I think I might be in trouble.
Tuesday night is date night.
Normally this is no problem we go out or cook something nice and more often than not, wind up the evening by watching Doctor Who.
However, this Wednesday morning at about ten, I was on for journal club.
Now in a sign of great-minded-ness I decided on doing a snazzy paper about recurrent genomic rearrangements in prostate cancer.
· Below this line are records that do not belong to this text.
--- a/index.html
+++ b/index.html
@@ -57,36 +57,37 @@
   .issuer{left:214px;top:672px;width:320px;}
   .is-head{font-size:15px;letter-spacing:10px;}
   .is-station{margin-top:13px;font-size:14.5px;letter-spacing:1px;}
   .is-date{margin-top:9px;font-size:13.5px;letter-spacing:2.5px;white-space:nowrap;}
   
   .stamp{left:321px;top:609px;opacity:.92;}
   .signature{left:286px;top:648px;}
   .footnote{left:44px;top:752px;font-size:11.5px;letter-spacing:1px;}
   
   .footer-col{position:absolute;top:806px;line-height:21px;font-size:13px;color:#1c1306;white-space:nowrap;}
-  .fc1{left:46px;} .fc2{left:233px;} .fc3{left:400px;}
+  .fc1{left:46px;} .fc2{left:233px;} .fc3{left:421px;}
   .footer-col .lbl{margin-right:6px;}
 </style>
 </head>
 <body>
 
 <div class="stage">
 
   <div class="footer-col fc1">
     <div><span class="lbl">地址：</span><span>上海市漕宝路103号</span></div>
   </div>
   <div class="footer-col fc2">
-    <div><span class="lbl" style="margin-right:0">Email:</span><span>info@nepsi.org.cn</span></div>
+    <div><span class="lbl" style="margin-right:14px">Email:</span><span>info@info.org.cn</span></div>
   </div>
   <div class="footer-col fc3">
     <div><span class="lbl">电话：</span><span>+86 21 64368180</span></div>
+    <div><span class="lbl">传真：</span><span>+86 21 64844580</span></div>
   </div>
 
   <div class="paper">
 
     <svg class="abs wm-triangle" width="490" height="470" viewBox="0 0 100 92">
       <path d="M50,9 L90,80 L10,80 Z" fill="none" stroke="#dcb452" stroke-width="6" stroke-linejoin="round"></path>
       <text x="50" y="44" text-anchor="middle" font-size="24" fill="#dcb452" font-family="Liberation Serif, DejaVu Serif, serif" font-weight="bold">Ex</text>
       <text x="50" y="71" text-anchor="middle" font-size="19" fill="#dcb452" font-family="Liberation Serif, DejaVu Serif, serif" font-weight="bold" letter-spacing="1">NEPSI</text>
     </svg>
But after a weekend of reviewing, it turned out that it had been presented the week before I started.
So last night after Doctor Who, I snuck into the stud-udio* and began typing up on my replacement paper.
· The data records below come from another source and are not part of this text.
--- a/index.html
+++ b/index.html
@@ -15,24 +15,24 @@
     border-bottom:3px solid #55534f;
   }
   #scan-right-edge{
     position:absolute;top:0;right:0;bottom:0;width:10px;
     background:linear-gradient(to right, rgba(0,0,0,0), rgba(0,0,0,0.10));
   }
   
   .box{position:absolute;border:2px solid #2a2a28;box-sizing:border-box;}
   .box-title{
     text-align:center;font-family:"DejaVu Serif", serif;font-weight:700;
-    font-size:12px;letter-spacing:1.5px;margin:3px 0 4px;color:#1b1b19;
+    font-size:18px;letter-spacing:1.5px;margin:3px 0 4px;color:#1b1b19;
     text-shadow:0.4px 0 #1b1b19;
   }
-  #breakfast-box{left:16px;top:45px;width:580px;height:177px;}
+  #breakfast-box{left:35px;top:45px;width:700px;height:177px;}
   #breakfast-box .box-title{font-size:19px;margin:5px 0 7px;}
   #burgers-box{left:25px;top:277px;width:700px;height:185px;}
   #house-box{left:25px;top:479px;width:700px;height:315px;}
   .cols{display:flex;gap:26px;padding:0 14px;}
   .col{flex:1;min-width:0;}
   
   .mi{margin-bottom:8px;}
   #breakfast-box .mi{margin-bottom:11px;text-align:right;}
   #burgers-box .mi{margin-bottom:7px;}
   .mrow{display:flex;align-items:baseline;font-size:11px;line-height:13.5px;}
The stud-udio is a magic place – not quite study – not quite studio.
So, while I’m in the dog house for the neglecting date night, I have my opinions about a recent letter in nature to keep me warm at night and because you’re here I’d be happy to share them with you.
Tumour evolution inferred by single-cell sequencing.
In my limited understanding of it, this paper showed that single nuclei sequencing can be used to observe some of the complexity present in the genomes of cancer cells. When the team compared the genomes of individual cancer cells to one another as well as healthy diploid cells using phylogentic clustering they saw that the cancer cells clustered into distinct subpopulations.
This is cool because from this data we can see how the tumour has developed. What they don’t say is that it’s still pretty cool that there’s decent concordance with whole tumour sequencing / microarray data.
What’s not so cool is how they did it. The 76bp single fragment reads, covering 6% of the genome isn’t stellar. Neither is dividing the genome into 50,000 bins and mapping using bowtie.
But perhaps that just it’s way of trying to counter for all the crap introduced by whole genome amplification.